> **PROBLEM STATEMENT**
Look through the records below for the line holding "항목에 안내되어 있습니다.". Write it out exactly, with each following line through the line holding "인증서를 발급받기 난감하다.".

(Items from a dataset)
------------------------------------------------------------------------
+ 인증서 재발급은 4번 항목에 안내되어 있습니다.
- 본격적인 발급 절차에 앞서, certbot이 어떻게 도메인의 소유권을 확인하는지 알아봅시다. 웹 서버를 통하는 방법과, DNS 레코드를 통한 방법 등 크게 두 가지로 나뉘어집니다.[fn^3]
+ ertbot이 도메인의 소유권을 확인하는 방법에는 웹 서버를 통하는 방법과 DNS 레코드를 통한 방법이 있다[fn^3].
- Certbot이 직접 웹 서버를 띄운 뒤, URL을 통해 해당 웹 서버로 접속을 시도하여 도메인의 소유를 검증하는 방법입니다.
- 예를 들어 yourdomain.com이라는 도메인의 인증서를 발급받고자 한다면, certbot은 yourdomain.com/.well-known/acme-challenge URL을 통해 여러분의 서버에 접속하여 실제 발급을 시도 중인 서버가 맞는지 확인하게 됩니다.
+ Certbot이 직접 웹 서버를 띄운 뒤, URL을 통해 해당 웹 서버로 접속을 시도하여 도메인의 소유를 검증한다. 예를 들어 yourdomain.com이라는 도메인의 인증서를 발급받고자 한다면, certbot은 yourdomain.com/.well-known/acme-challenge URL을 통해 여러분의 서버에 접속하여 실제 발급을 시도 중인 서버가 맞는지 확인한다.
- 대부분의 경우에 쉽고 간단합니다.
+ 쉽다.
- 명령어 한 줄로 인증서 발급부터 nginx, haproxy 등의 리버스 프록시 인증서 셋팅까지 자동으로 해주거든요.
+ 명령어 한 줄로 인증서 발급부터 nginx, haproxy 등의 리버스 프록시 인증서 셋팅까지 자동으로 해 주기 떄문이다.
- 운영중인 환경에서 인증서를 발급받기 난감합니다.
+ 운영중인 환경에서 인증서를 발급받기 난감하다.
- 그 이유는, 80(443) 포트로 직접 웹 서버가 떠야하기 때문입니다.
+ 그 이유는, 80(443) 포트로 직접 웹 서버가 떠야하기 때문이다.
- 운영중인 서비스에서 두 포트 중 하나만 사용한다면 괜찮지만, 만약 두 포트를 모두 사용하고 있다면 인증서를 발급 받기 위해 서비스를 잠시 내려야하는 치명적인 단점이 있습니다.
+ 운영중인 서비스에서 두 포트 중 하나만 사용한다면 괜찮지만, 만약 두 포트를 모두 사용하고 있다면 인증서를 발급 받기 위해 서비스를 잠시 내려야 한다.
------------------------------------------------------------------------
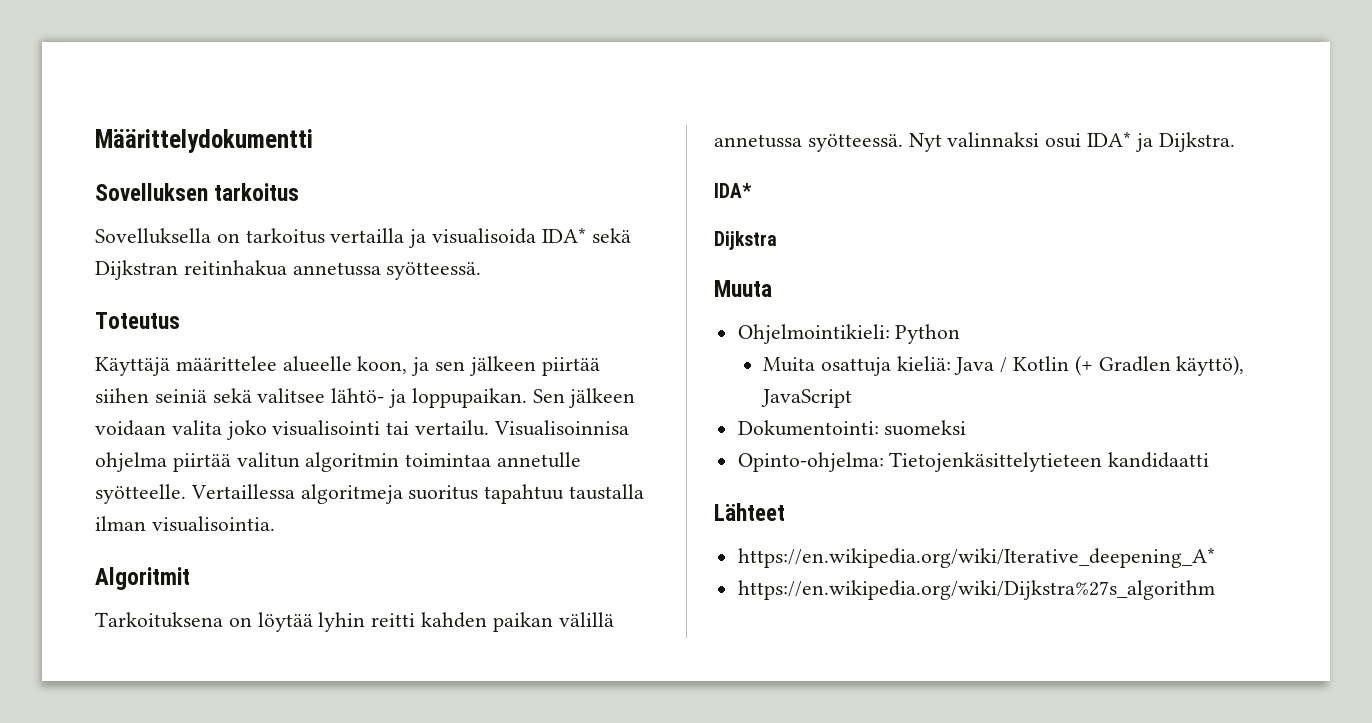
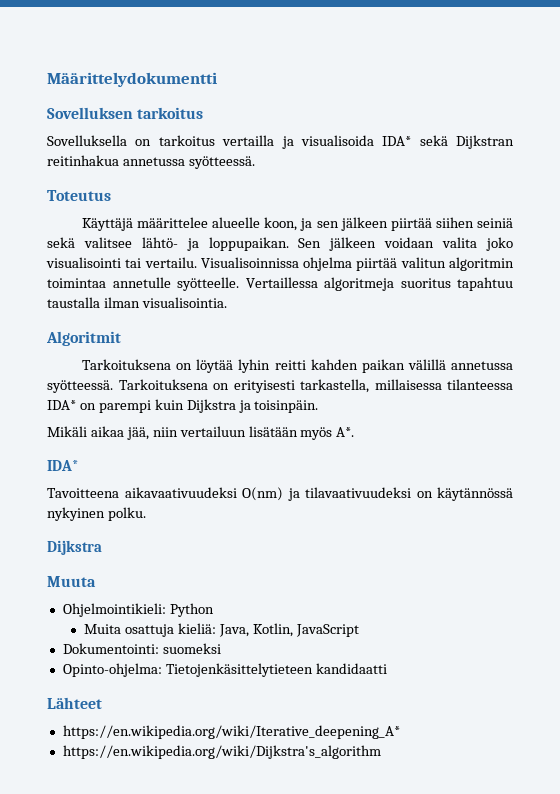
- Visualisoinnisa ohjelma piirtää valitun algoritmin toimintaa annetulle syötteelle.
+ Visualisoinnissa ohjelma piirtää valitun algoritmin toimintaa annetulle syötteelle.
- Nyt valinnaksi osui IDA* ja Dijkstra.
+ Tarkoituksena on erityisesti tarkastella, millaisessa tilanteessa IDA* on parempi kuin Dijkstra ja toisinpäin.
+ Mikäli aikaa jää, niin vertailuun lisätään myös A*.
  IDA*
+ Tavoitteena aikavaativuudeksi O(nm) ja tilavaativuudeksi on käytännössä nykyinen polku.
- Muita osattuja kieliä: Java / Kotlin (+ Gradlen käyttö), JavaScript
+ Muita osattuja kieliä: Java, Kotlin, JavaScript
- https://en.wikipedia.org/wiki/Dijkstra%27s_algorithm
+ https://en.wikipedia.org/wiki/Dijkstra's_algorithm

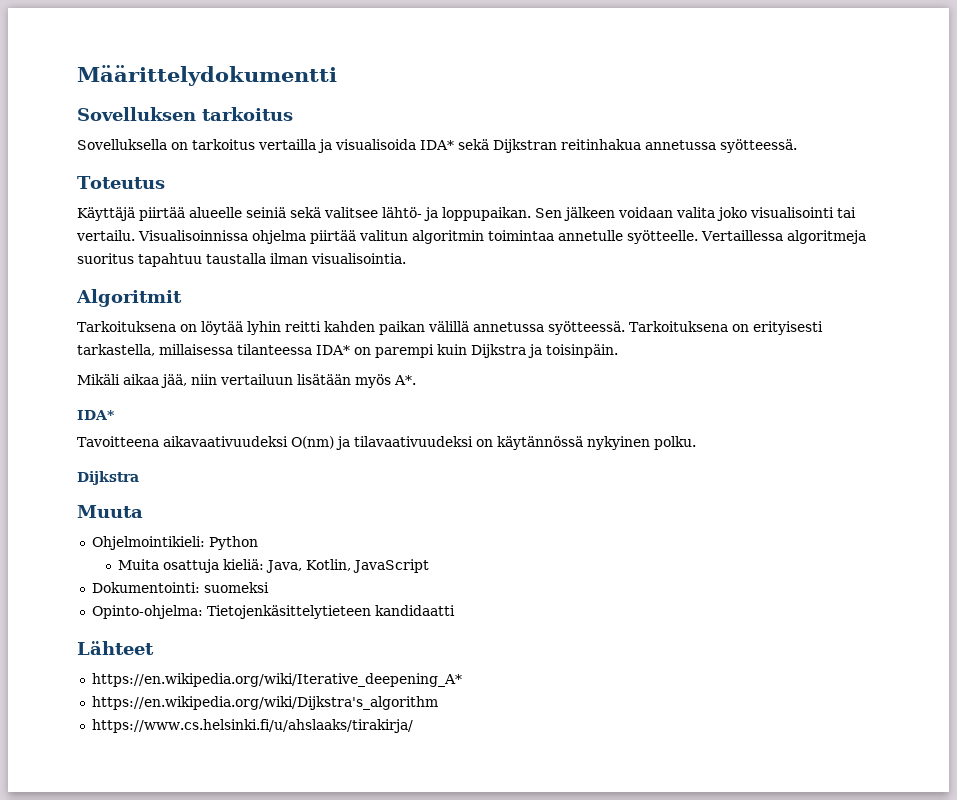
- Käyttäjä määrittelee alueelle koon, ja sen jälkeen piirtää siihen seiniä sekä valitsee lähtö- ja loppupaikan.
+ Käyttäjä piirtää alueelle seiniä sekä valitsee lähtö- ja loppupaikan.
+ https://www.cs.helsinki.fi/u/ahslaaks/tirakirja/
------------------------------------------------------------------------
> **REPLY**
+ 인증서 재발급은 4번 항목에 안내되어 있습니다.
- 본격적인 발급 절차에 앞서, certbot이 어떻게 도메인의 소유권을 확인하는지 알아봅시다. 웹 서버를 통하는 방법과, DNS 레코드를 통한 방법 등 크게 두 가지로 나뉘어집니다.[fn^3]
+ ertbot이 도메인의 소유권을 확인하는 방법에는 웹 서버를 통하는 방법과 DNS 레코드를 통한 방법이 있다[fn^3].
- Certbot이 직접 웹 서버를 띄운 뒤, URL을 통해 해당 웹 서버로 접속을 시도하여 도메인의 소유를 검증하는 방법입니다.
- 예를 들어 yourdomain.com이라는 도메인의 인증서를 발급받고자 한다면, certbot은 yourdomain.com/.well-known/acme-challenge URL을 통해 여러분의 서버에 접속하여 실제 발급을 시도 중인 서버가 맞는지 확인하게 됩니다.
+ Certbot이 직접 웹 서버를 띄운 뒤, URL을 통해 해당 웹 서버로 접속을 시도하여 도메인의 소유를 검증한다. 예를 들어 yourdomain.com이라는 도메인의 인증서를 발급받고자 한다면, certbot은 yourdomain.com/.well-known/acme-challenge URL을 통해 여러분의 서버에 접속하여 실제 발급을 시도 중인 서버가 맞는지 확인한다.
- 대부분의 경우에 쉽고 간단합니다.
+ 쉽다.
- 명령어 한 줄로 인증서 발급부터 nginx, haproxy 등의 리버스 프록시 인증서 셋팅까지 자동으로 해주거든요.
+ 명령어 한 줄로 인증서 발급부터 nginx, haproxy 등의 리버스 프록시 인증서 셋팅까지 자동으로 해 주기 떄문이다.
- 운영중인 환경에서 인증서를 발급받기 난감합니다.
+ 운영중인 환경에서 인증서를 발급받기 난감하다.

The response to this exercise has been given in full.